Other gains. The following table presents the gains recognized on the sale of assets and other (in millions):
| | | | | | | | | | | |
| Year ended December 31, |
| 2025 | | 2024 |
| | | |
| | | |
| Washington Marriott at Metro Center | 122 | | | — | |
| The Westin Cincinnati | 21 | | | — | |
| Other | 5 | | | — | |
| $ | 148 | | | $ | — | |
Equity in earnings of affiliates. Equity in earnings of affiliates increased $11 million, or 157.1%, in 2025, reflecting increased earnings from our investment in Noble Fund V, and realized and unrealized gains on investments with Fifth Wall Ventures and Thayer Ventures.
Provision for income taxes. We lease substantially all our properties to consolidated subsidiaries designated as TRS for U.S. federal income tax purposes. Taxable income or loss generated/incurred by the TRS primarily represents hotel-level operations and the aggregate rent paid to Host L.P. by the TRS, on which we record an income tax provision or benefit. In 2025 and 2024, we recorded an income tax provision of $42 million and $14 million, respectively, primarily due to the profitability of hotel operations retained by the TRS, including $24 million and $40 million of business interruption insurance gains recorded in 2025 and 2024, respectively. The 2024 tax provision was partially offset by the recognition of a $7 million income tax benefit due to federal income tax credits resulting from the installation of a co-generation plant at one of our properties. As a result of legislation enacted by the CARES Act in 2020, a portion of the 2020 domestic net
operating loss was carried back to 2017-2019 in order to procure a refund of U.S. federal corporate income taxes previously paid. The remaining portion of the 2020 net operating loss, as well as the entire 2021 net operating loss incurred by our TRS, may be carried forward indefinitely to reduce our income taxes paid, subject to an annual limit on the use thereof equal to 80% of annual taxable income. See also Part II Item 8. “Financial Statements and Supplementary Data – Note 7. Income Taxes” for a discussion of our income taxes.
Comparable Hotel RevPAR Overview
We discuss operating results for our hotels on a comparable hotel basis.

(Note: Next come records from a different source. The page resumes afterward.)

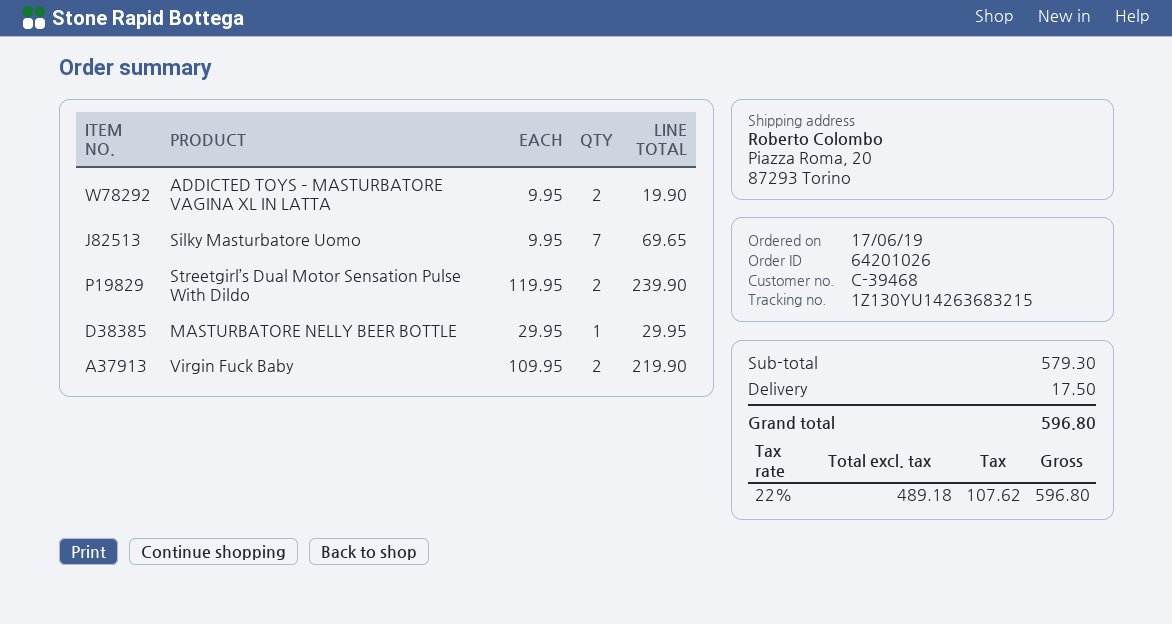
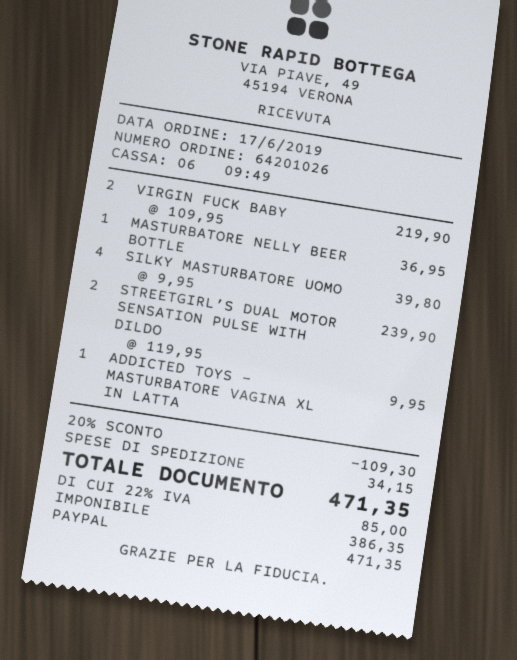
ADDICTED TOYS – MASTURBATORE VAGINA XL IN LATTA: 2 x 9.95 = 19.90 -> 1 x 9.95 = 9.95
Silky Masturbatore Uomo: 7 x 9.95 = 69.65 -> 4 x 9.95 = 39.80
MASTURBATORE NELLY BEER BOTTLE: 1 x 29.95 = 29.95 -> 1 x 36.95 = 36.95
discount: none -> 20% = 109.30
shipping: 17.50 -> 34.15
net: 489.18 -> 386.35
tax: 22% = 107.62 -> 22% = 85.00
total: 596.80 -> 471.35

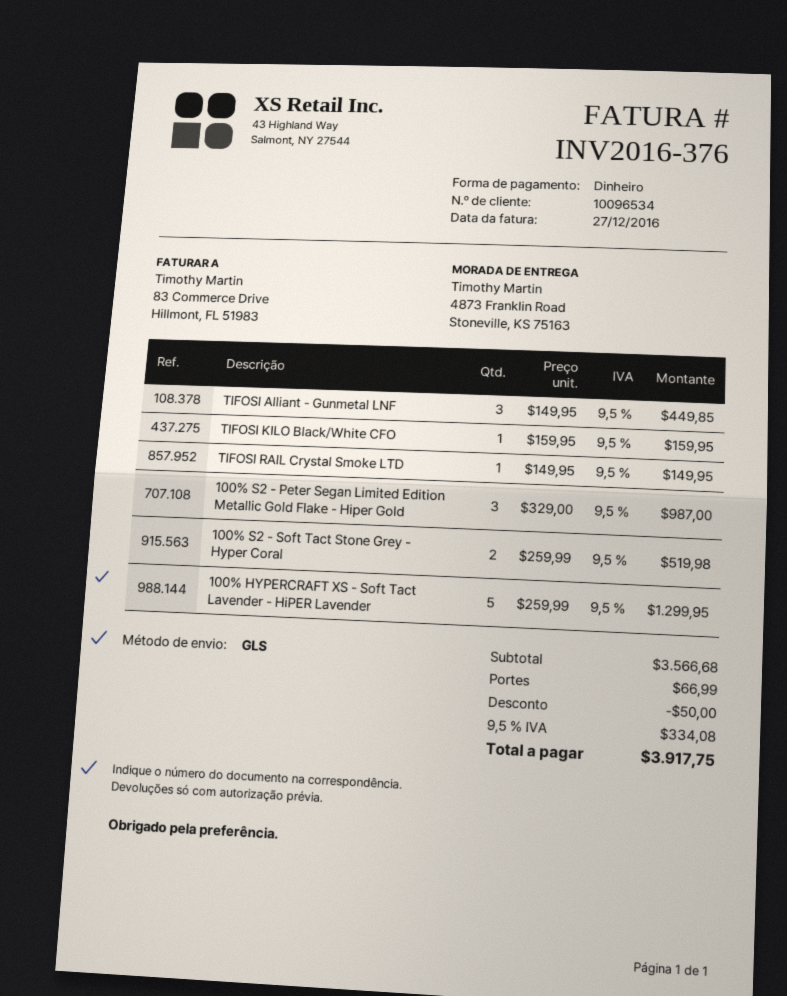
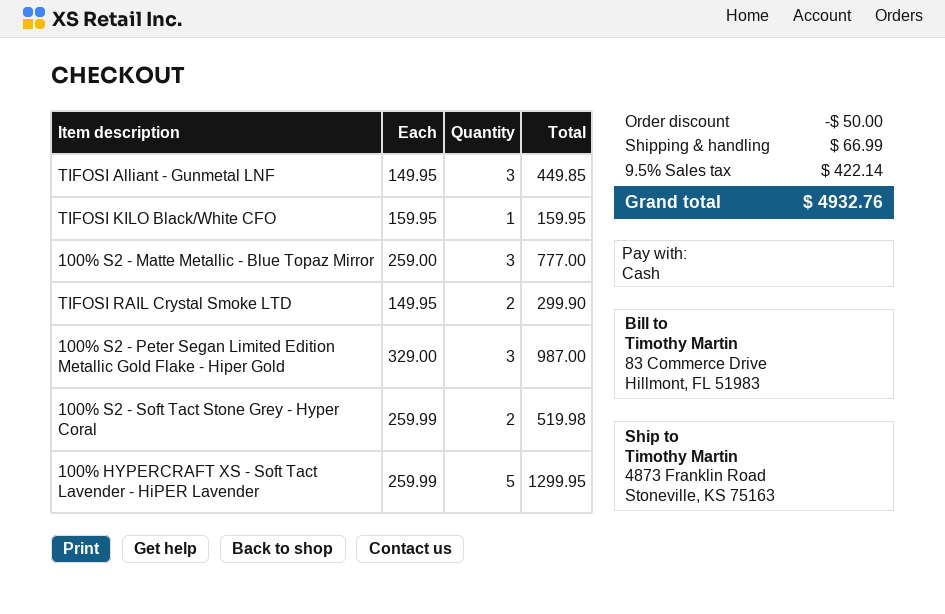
TIFOSI RAIL Crystal Smoke LTD: 1 x 149.95 = 149.95 -> 2 x 149.95 = 299.90
100% S2 - Matte Metallic - Blue Topaz Mirror: none -> 3 x 259.00 = 777.00
tax: 9.5% = 334.08 -> 9.5% = 422.14
total: 3917.75 -> 4932.76

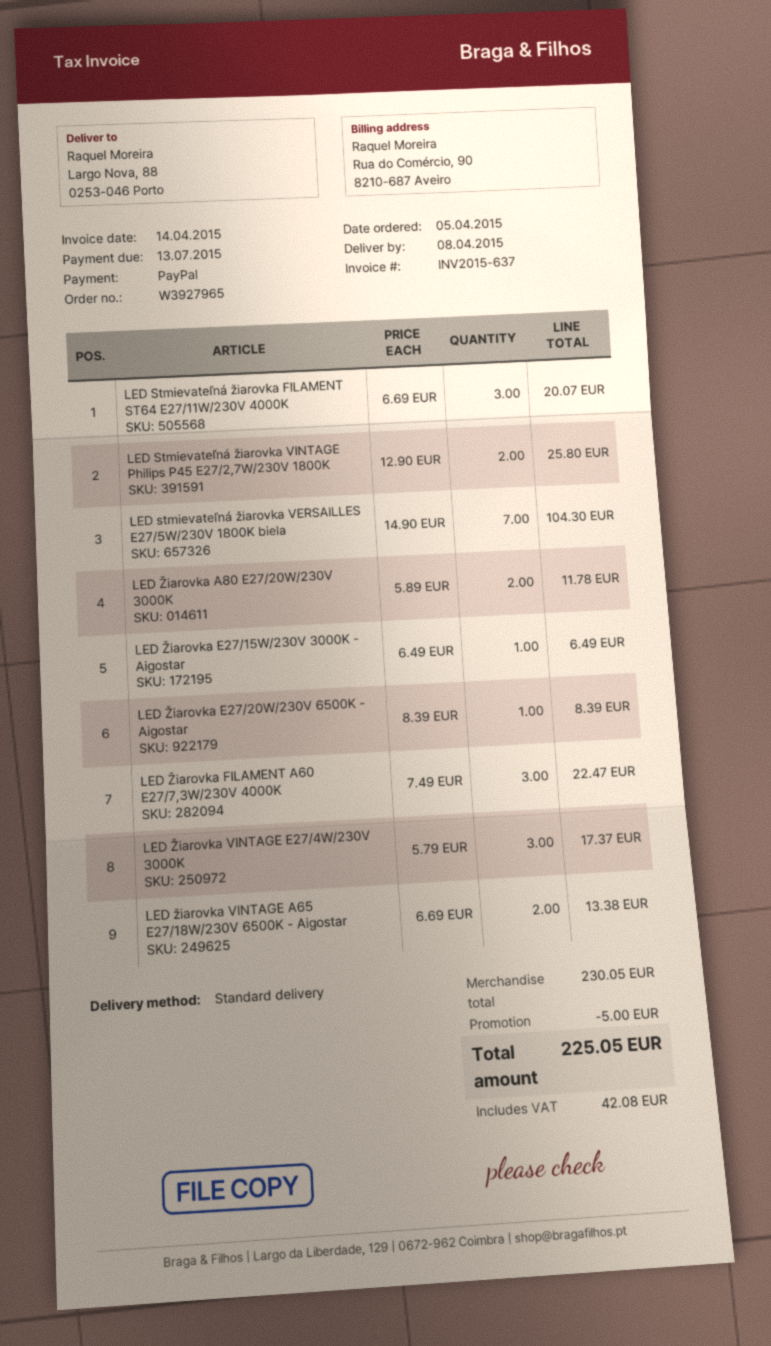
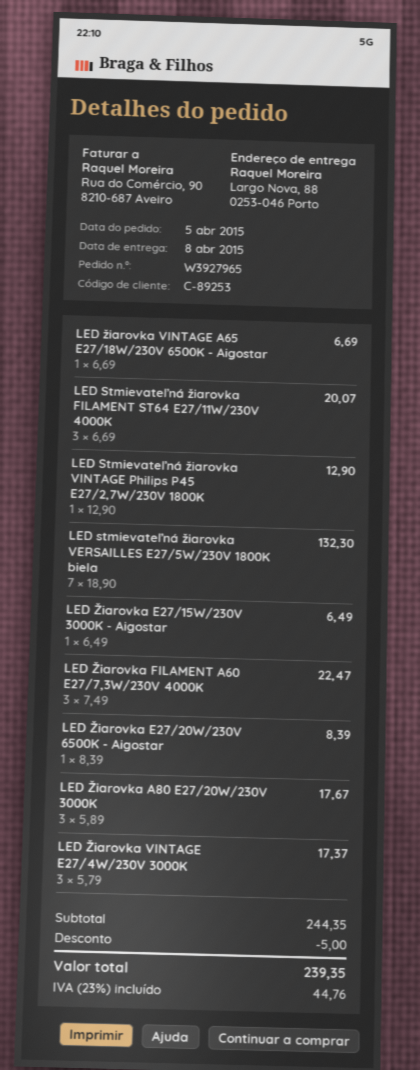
LED Stmievateľná žiarovka VINTAGE Philips P45 E27/2,7W/230V 1800K: 2 x 12.90 = 25.80 -> 1 x 12.90 = 12.90
LED stmievateľná žiarovka VERSAILLES E27/5W/230V 1800K biela: 7 x 14.90 = 104.30 -> 7 x 18.90 = 132.30
LED Žiarovka A80 E27/20W/230V 3000K: 2 x 5.89 = 11.78 -> 3 x 5.89 = 17.67
LED žiarovka VINTAGE A65 E27/18W/230V 6500K - Aigostar: 2 x 6.69 = 13.38 -> 1 x 6.69 = 6.69
subtotal: 230.05 -> 244.35
tax: 42.08 -> 44.76
total: 225.05 -> 239.35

Comparable hotels are those properties that we consolidate as of the reporting date. Comparable hotels do not include the results of hotels sold or classified as held-for-sale, hotels that have sustained substantial property damage or business interruption, or hotels that have undergone large-scale capital projects, in each case requiring closures lasting one month or longer during the reporting periods being compared. We believe this provides investors with a better understanding of underlying growth trends for our current portfolio, without impact from properties that experienced closures. We have removed The Don CeSar and Alila Ventana Big Sur from our comparable operations for the year ended December 31, 2025 due to closures. See “Comparable Hotel Operating Statistics and Results” below for more information on how we determine our comparable hotels.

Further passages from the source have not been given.